Industry signals about Western capabilities remain contradictory. Malaysia became the first country outside China to produce dysprosium oxide in 2025, a key heavy rare earth for defense applications, suggesting some progress in building alternative supply chains. Lynas has reportedly advanced its heavy rare earth refining operations in Malaysia, and Solvay's CEO claimed in a Dutch newspaper interview that the company can refine all 17 rare earths but won't invest without protection from Chinese market flooding. However, the Trump administration's explicit request for Chinese technology transfer at the May 2026 summit—following the initial October 2025 meeting—suggests official assessments remain pessimistic about the actual state of Western refining capabilities, particularly at commercial scale.

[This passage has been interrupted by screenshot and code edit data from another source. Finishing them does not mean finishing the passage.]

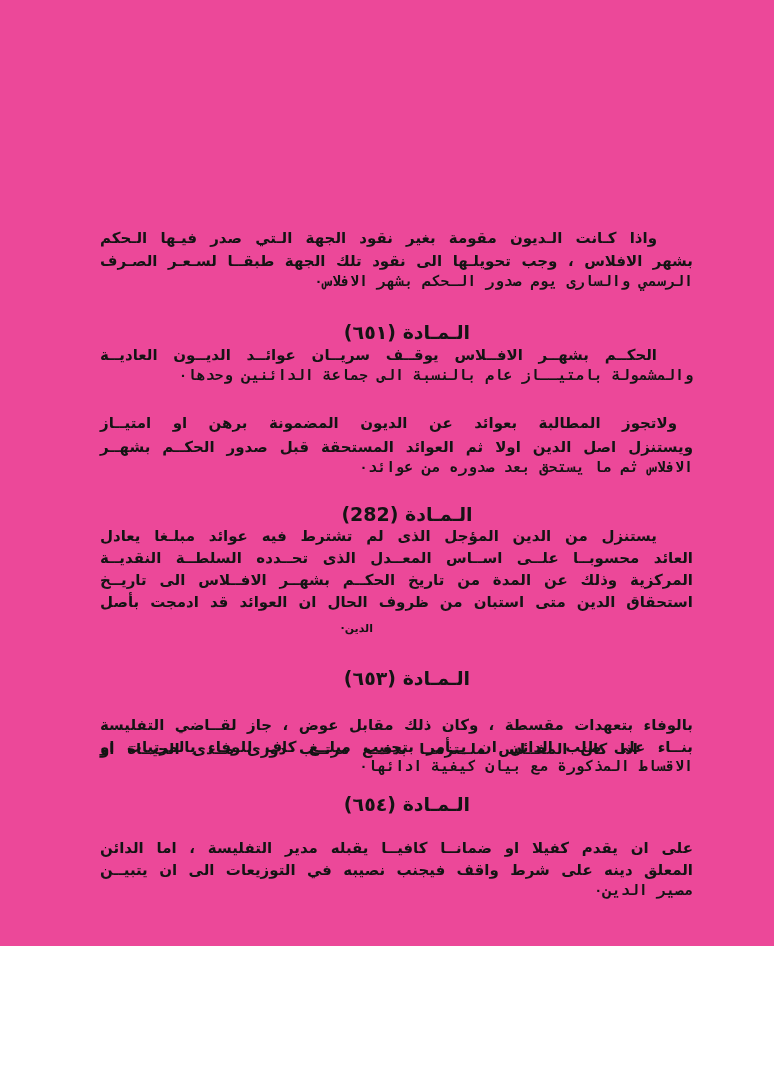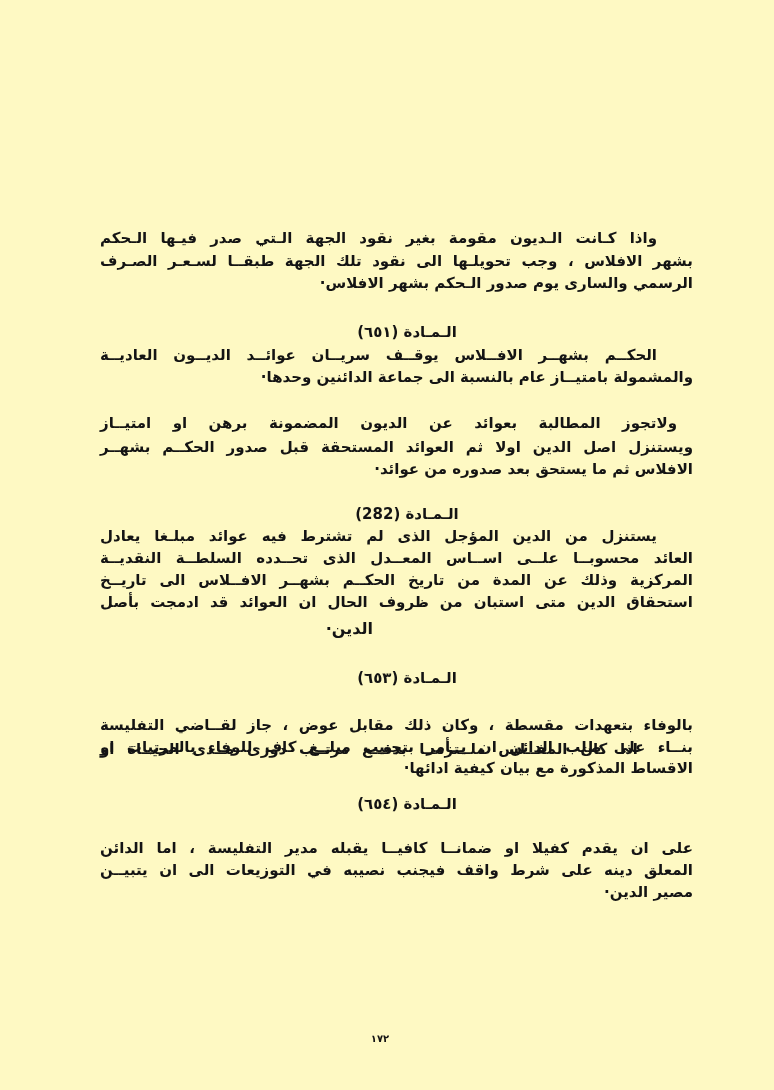--- a/index.html
+++ b/index.html
@@ -1,57 +1,57 @@
 <!DOCTYPE html>
 <html lang="ar" dir="rtl"><head>
 <meta charset="utf-8">
 <style>
   html,body{margin:0;padding:0;background:#ffffff;}
   .page{
     position:relative;
-    width:774px;height:1090px;
-    background:#fef9c3;
+    width:774px;height:946px;
+    background:#ec4899;
     font-family:"DejaVu Sans",sans-serif;
     color:#141414;
     overflow:hidden;
   }
   .t{
     position:absolute;
     left:100px;right:81px;
     height:23px;line-height:22px;
     direction:rtl;
     text-align:justify;
     text-align-last:justify;
     text-justify:inter-word;
     font-size:15px;
     font-weight:700;
     white-space:nowrap;
     color:#141414;
   }
-  .t.last{text-align-last:right;}
+  .t.last{text-align-last:right;font-family:Liberation Mono, monospace;}
   .ind36{text-indent:36px;}
   .ind16{text-indent:16px;margin-top:20px;}
   .ind55{text-indent:55px;margin-top:48px;}
   .heading{
     position:absolute;
     left:110px;right:70px;
     height:22px;line-height:22px;
     direction:rtl;
     text-align:center;
     text-align-last:center;
-    font-size:15px;
+    font-size:19px;
     font-weight:700;
     color:#141414;
   }
   .short-line{
     position:absolute;
     right:401px;left:auto;
     height:23px;line-height:22px;
     direction:rtl;
-    font-size:16px;font-weight:700;
+    font-size:11px;font-weight:700;
     white-space:nowrap;
     color:#141414;
   }
   .page-number{
     position:absolute;
     left:358px;top:1029px;width:44px;
     height:20px;line-height:20px;
     direction:rtl;text-align:center;
     font-size:10px;font-weight:700;
     color:#141414;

The technology gap carries profound implications for both economic and national security. The International Energy Agency estimated in April 2026 that if China's suspended rare earth export restrictions were fully implemented, countries outside China could face an annual economic impact of $6.5 trillion, with the automotive sector alone facing potential direct losses exceeding $3 trillion. The United States continues to rely on China for the majority of its rare earth supply, with China accounting for 61% of global mined supply and 91% of global refining capacity as of 2024.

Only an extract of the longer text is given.